La mattina seguente, mezz'ora dopo la sveglia delle sette, una guardia spalancò la porta della sua cella, venendo a prelevare il suo compagno di cella come il giorno precedente.

"Mobrici!" chiamò l'uomo in divisa "Prenditi anche lui con te a lavorare" disse, riferendosi a Ermal con un cenno della testa.

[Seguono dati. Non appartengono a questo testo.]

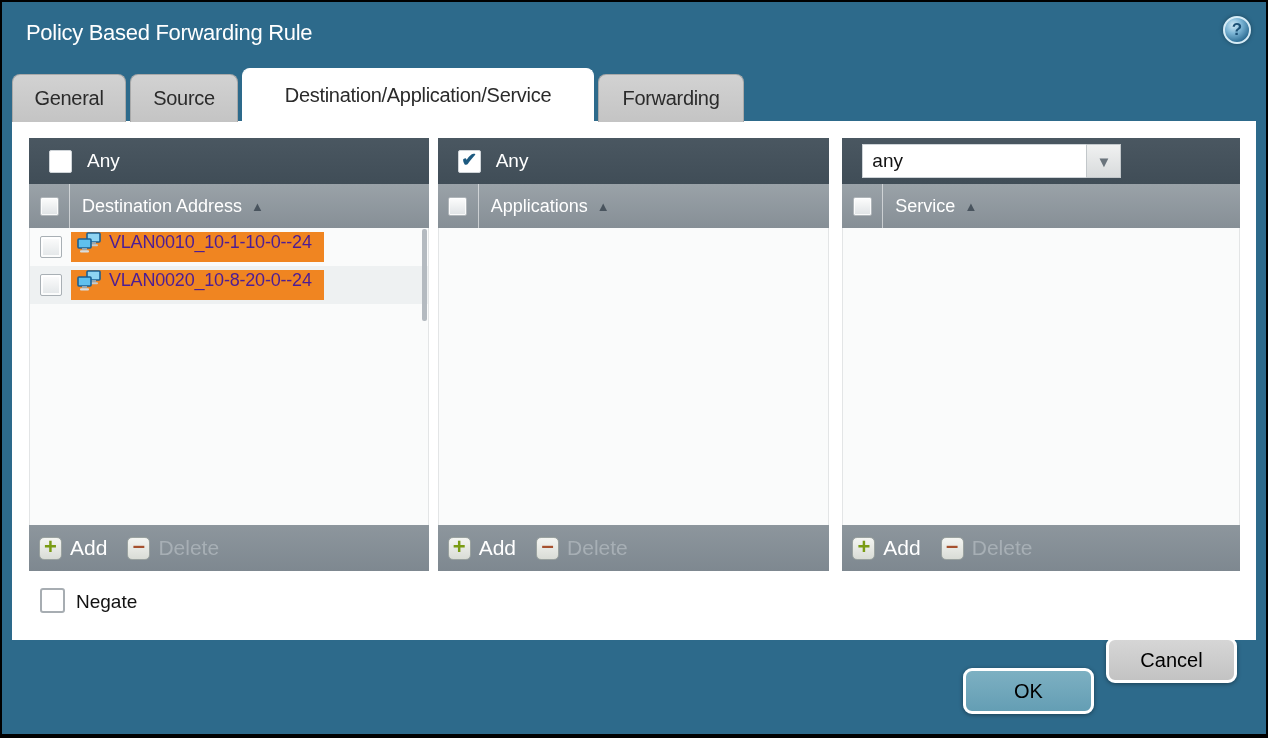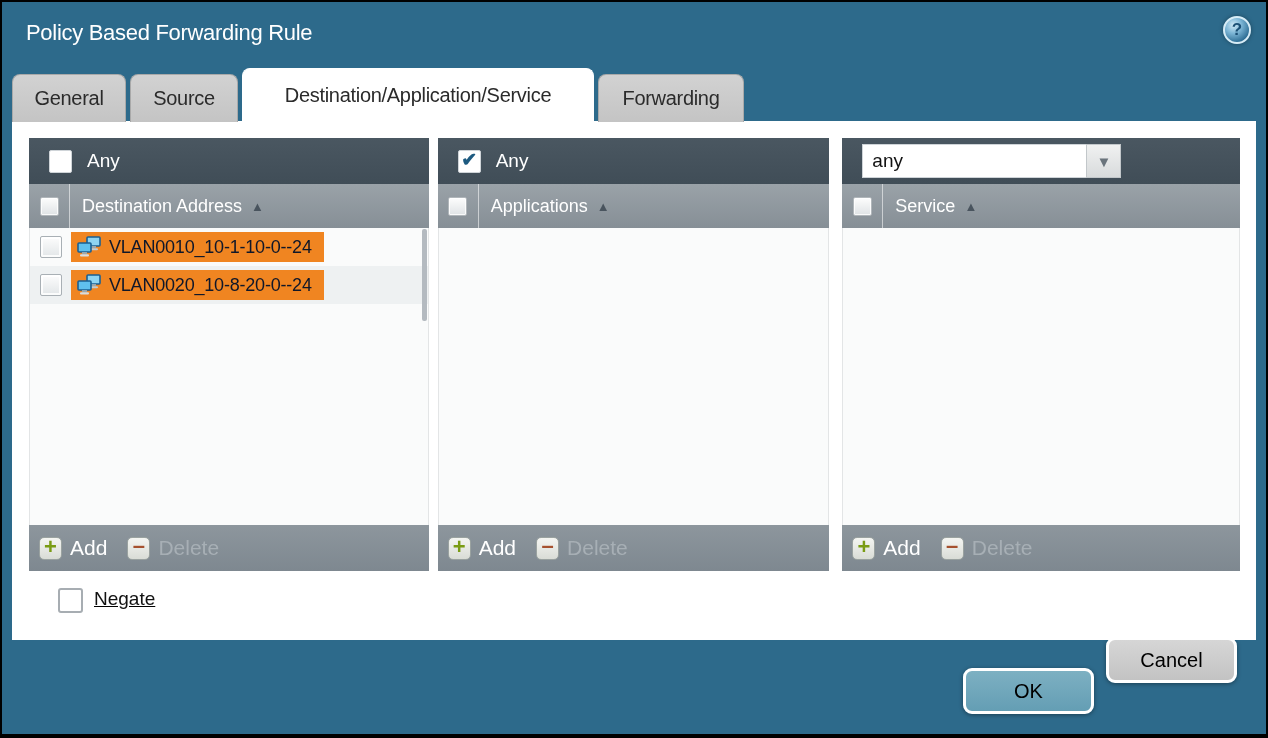"VLAN0010_10-1-10-0--24" .addr-chip { align-items: center -> none; color: #0f172a -> #4c1d95 }
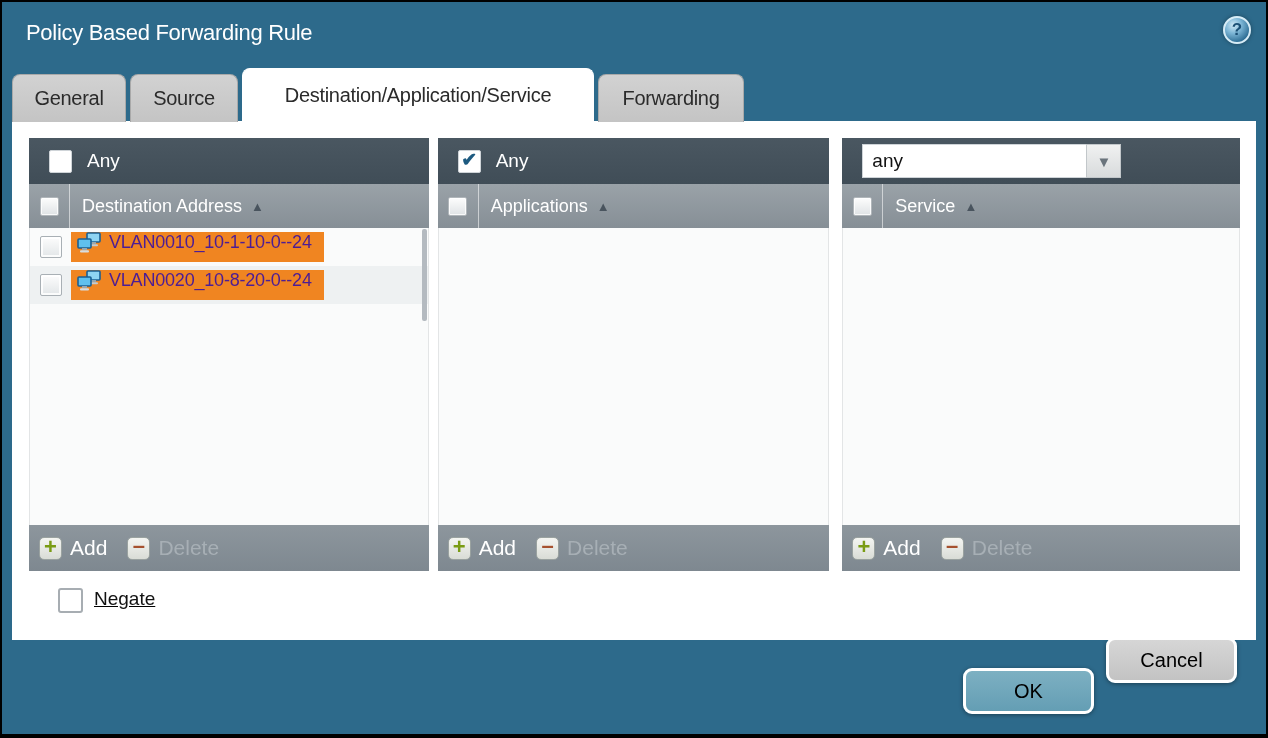"Negate" .negate-row { align-items: flex-start -> flex-end; margin-left: 29px -> 11px; text-decoration: underline -> none }
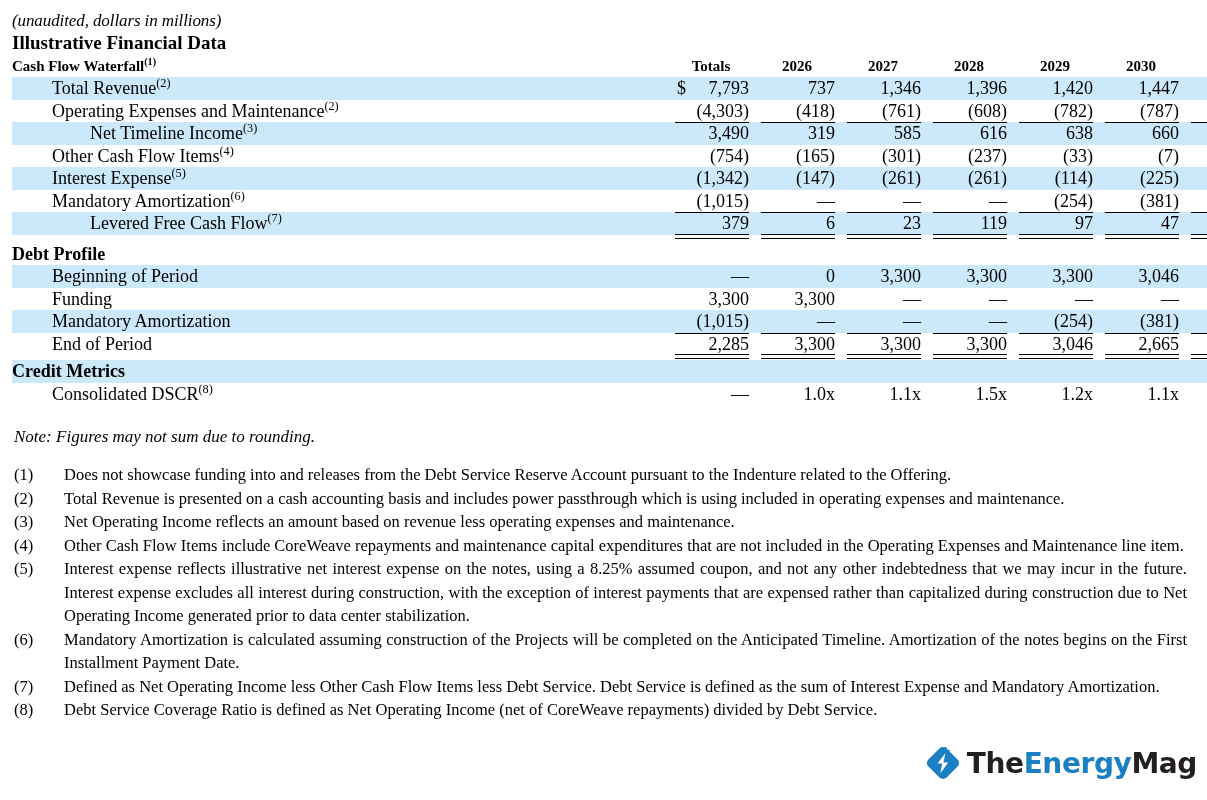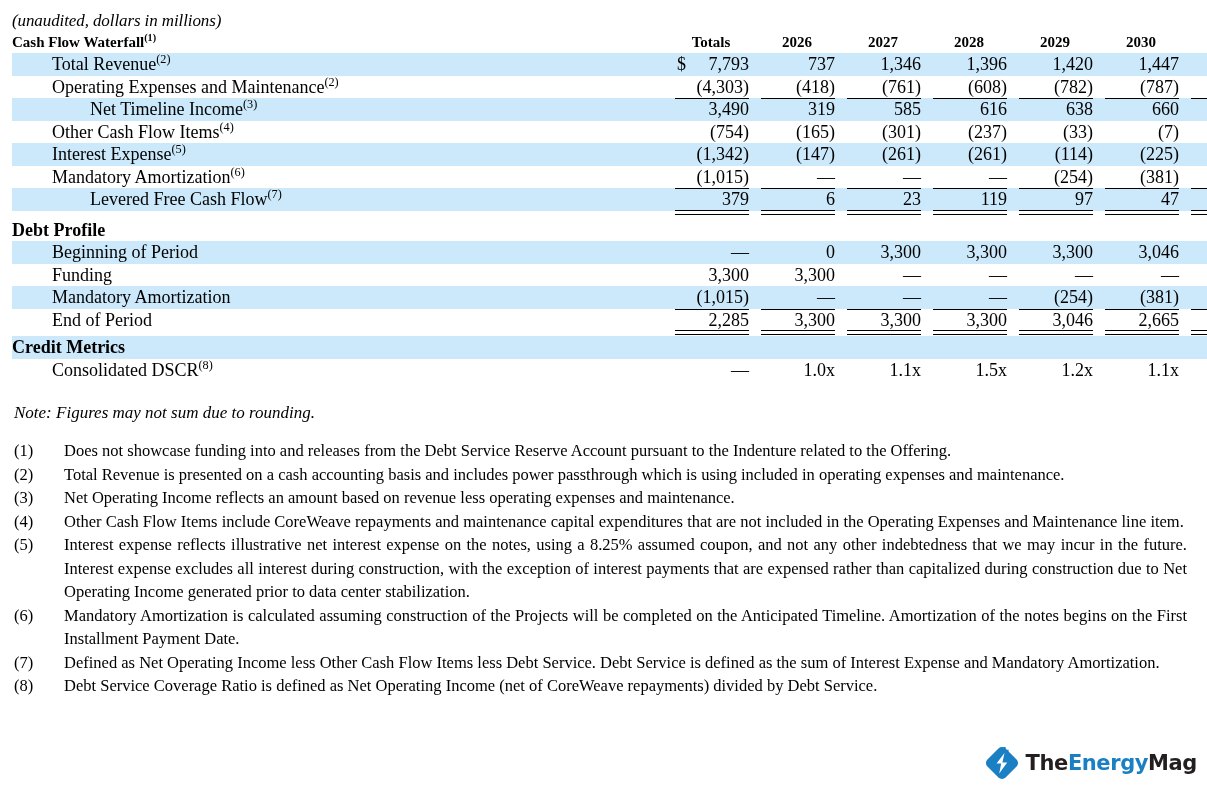"Illustrative Financial Data" div.main-title { html: none -> <div>Illustrative Financial Data</div> }
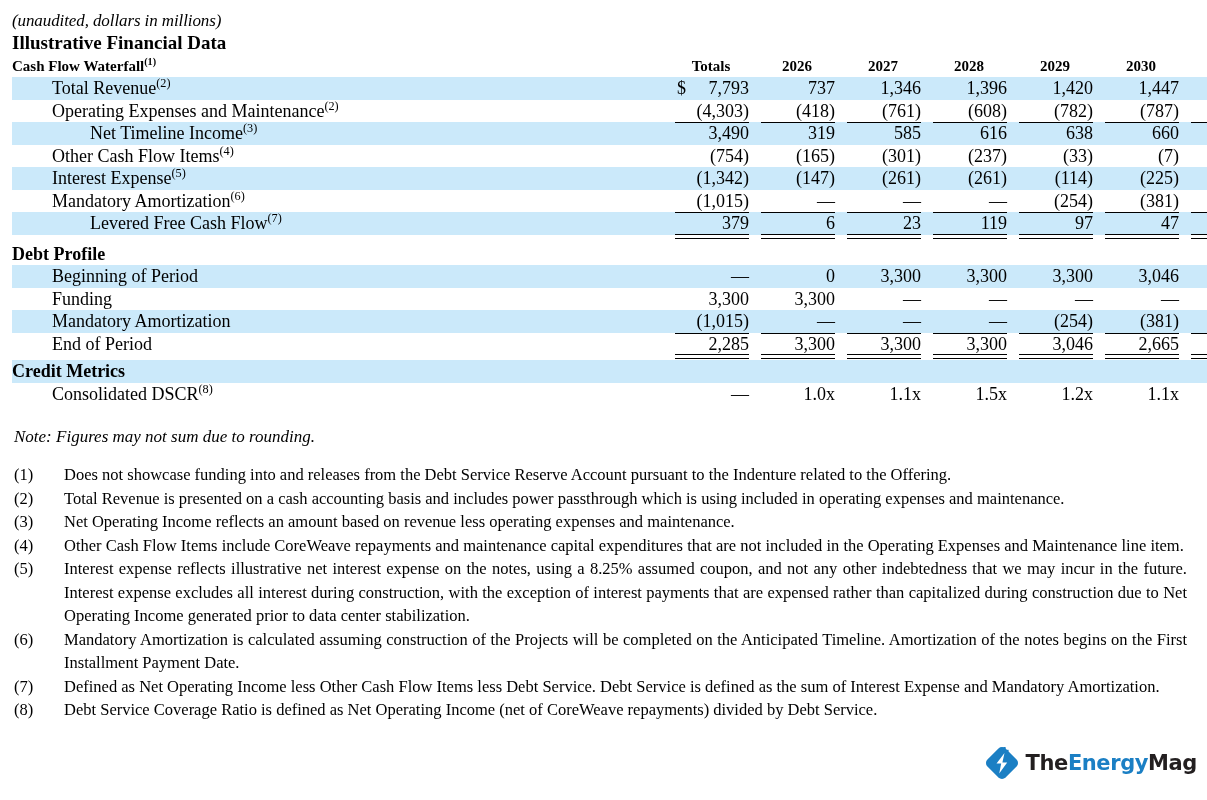"TheEnergyMag" .logo-text { font-size: 21px -> 28px }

Il riccio, che fino a pochi istanti prima era rimasto seduto sul letto e con le gambe a penzoloni, si alzò di scatto e piombò per terra con un tonfo, perdendo per un attimo l'equilibrio, ma riuscendo comunque a restare in piedi. Seguì l'altro ragazzo, non sapendo dove fossero diretti, e dopo pochi minuti spalancò le porte di un'enorme cucina.

"Fai il cuoco?" chiese Ermal sorpreso.

"Già, e tu apparentemente sarai il mio aiuto cuoco" replicò l'altro, con la voce ancora leggermente arrochita dal recente risveglio.

Durante quell'ora che passarono a stretto contatto, il riccio scoprì che Fabrizio aveva ventinove anni e, prima di essere trasferito, aveva già scontato una pena di cinque anni per spaccio di sostanze stupefacenti, quindi in pochi mesi anche lui sarebbe stato libero. Anche Ermal gli rivelò qualche informazione sulla sua vita, azzardandosi anche a dirgli che proveniva dall'Albania. Il più grande non fu per niente turbato, al contrario di tutti quelli che lo scoprivano, e l'altro ne rimase a metà fra il sorpreso e il soddisfatto.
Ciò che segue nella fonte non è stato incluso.